- Opening Delimiter -
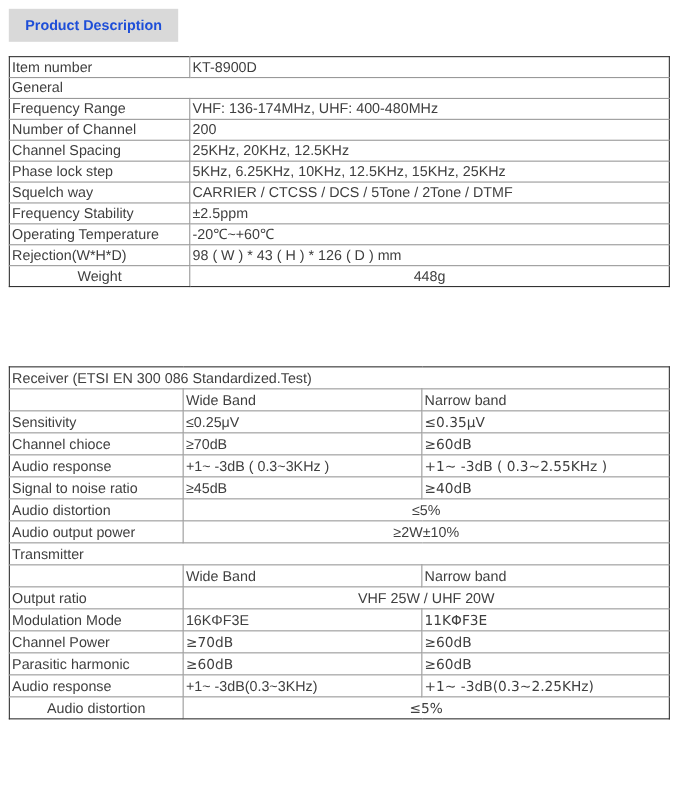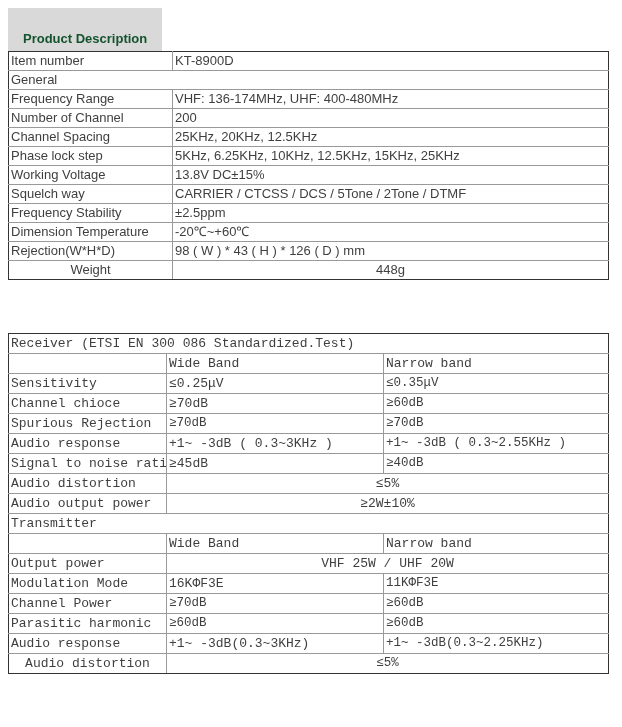"Product Description" .tab { color: #14532d -> #1d4ed8; padding: 16px 15px -> 0 15px }
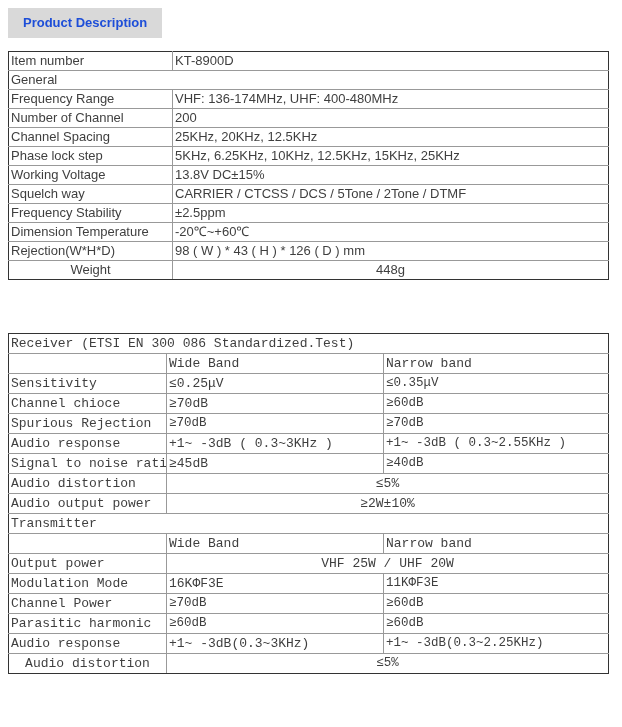"Working Voltage" tr { html: <tr> <td>Working Voltage</td> <td>13.8V DC±15%</td> </tr> -> none }
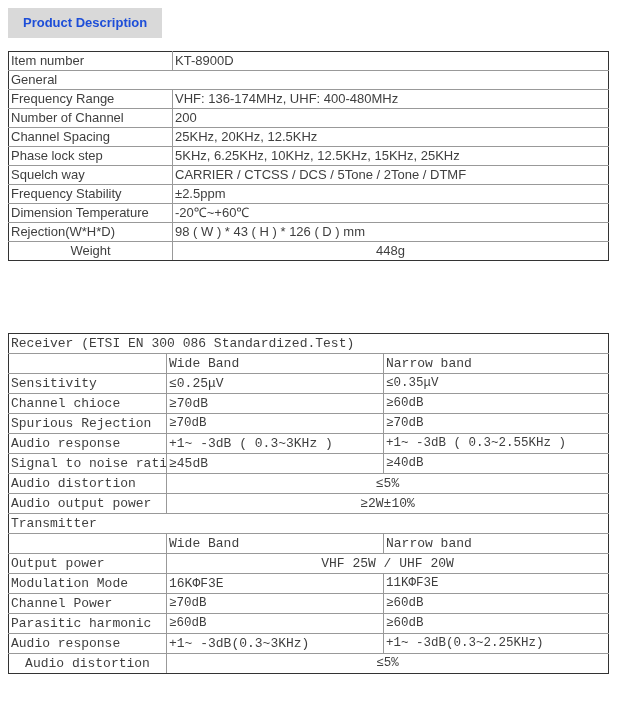"Dimension Temperature" td { text: Dimension -> Operating }
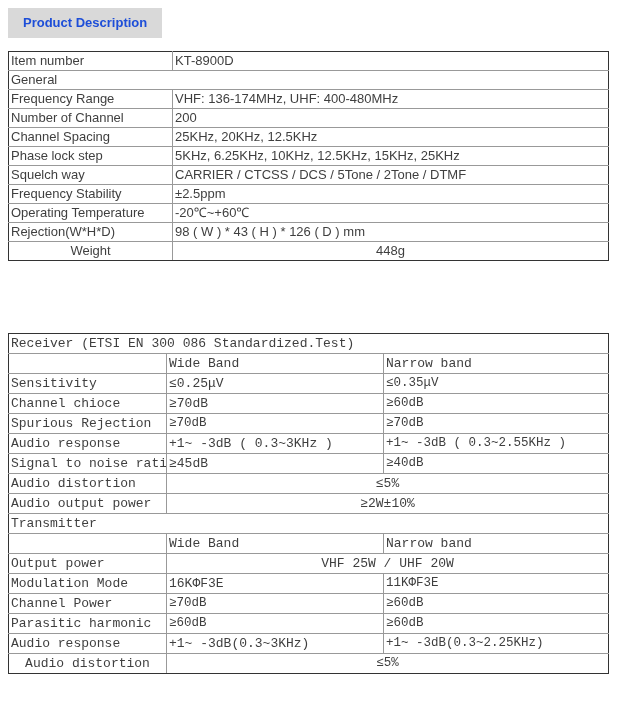"Receiver (ETSI EN 300 086" table.t2 td { font-family: Liberation Mono, monospace -> none }
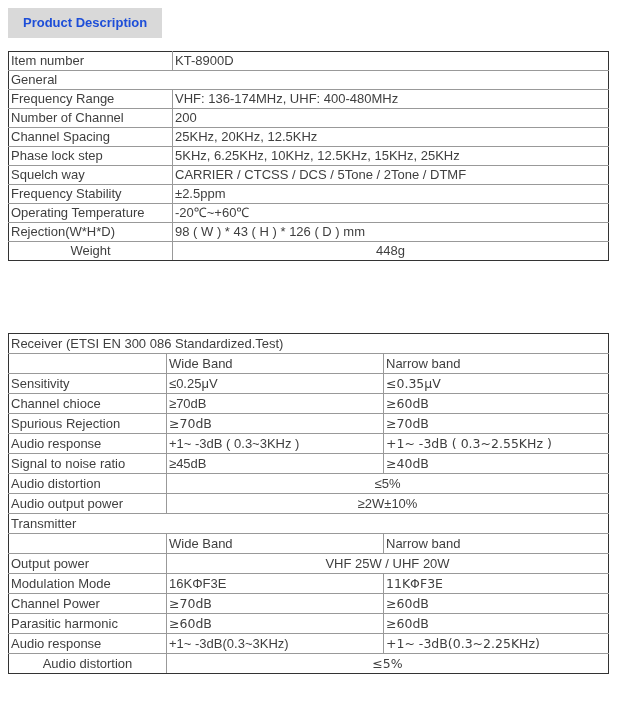"Spurious Rejection" tr { html: <tr> <td>Spurious Rejection</td> <td>≥70dB</td> <td>≥70dB</td> </tr> -> none }
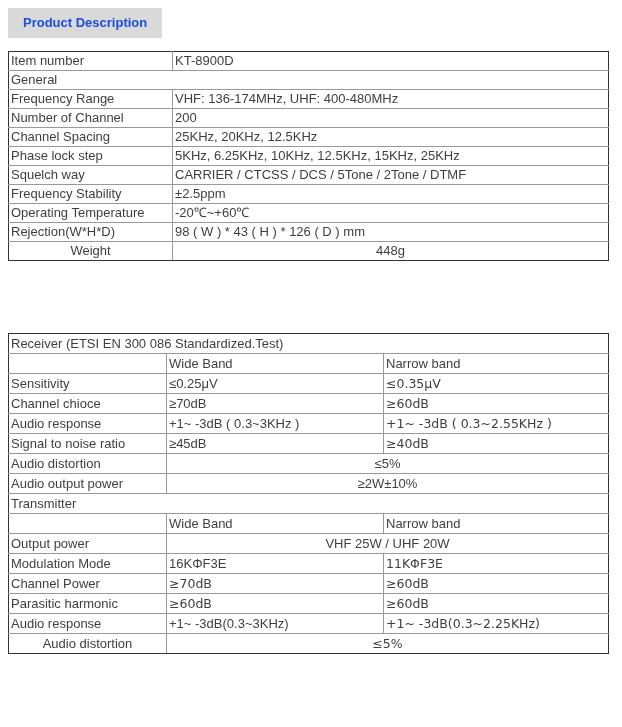"Output power" td { text: power -> ratio }
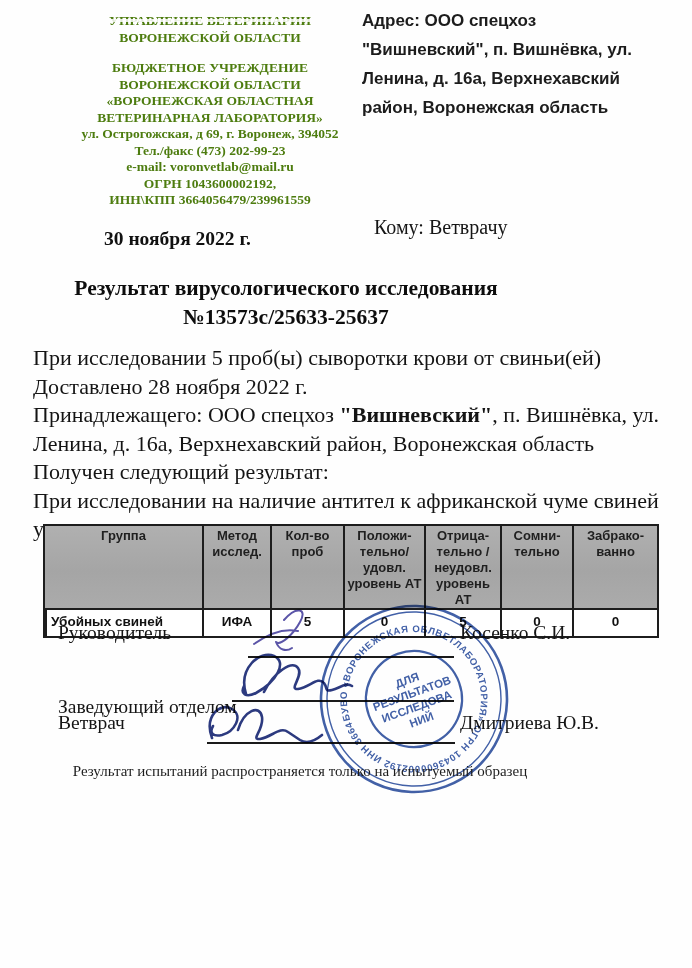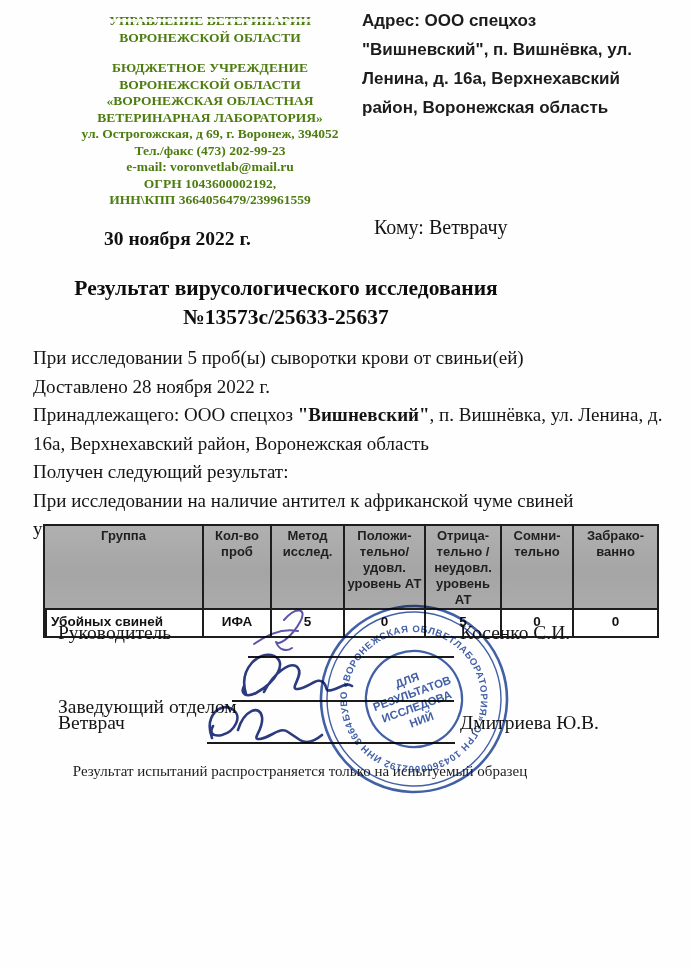"При исследовании 5 проб(ы) сыворотки" .bodytext { font-size: 19px -> 22px }
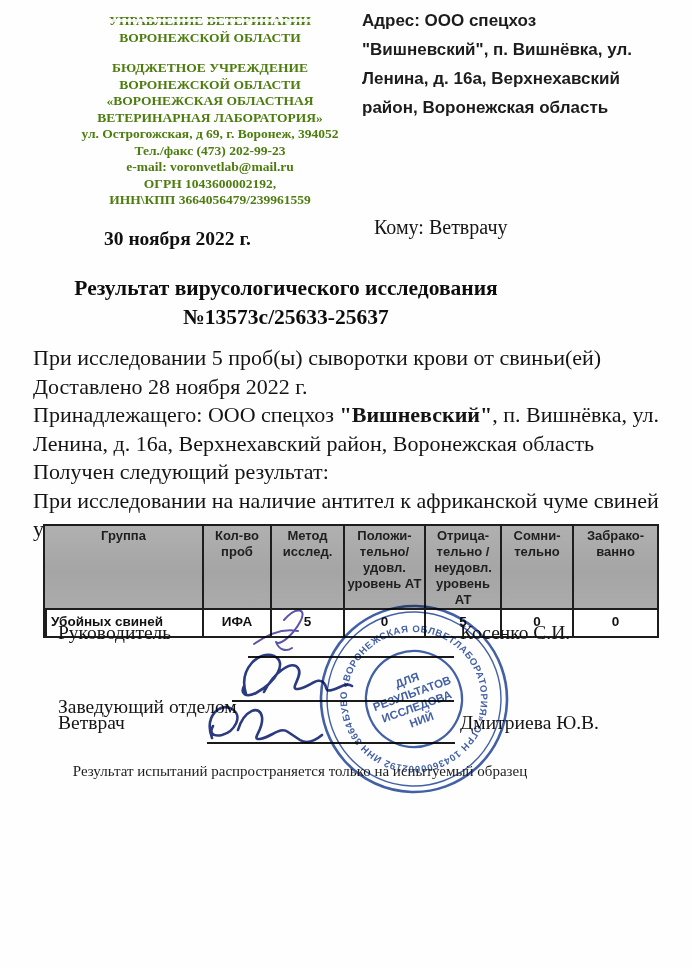"Кол-во проб" div.th { order: before "Метод" -> after "Метод" }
- Closing Delimiter -
=== Work instruction ===
Repeat each entry above word for word, leaving every picture out.

=== Solution for this exercise ===
"Product Description" .tab { color: #14532d -> #1d4ed8; padding: 16px 15px -> 0 15px }
"Working Voltage" tr { html: <tr> <td>Working Voltage</td> <td>13.8V DC±15%</td> </tr> -> none }
"Dimension Temperature" td { text: Dimension -> Operating }
"Receiver (ETSI EN 300 086" table.t2 td { font-family: Liberation Mono, monospace -> none }
"Spurious Rejection" tr { html: <tr> <td>Spurious Rejection</td> <td>≥70dB</td> <td>≥70dB</td> </tr> -> none }
"Output power" td { text: power -> ratio }
"При исследовании 5 проб(ы) сыворотки" .bodytext { font-size: 19px -> 22px }
"Кол-во проб" div.th { order: before "Метод" -> after "Метод" }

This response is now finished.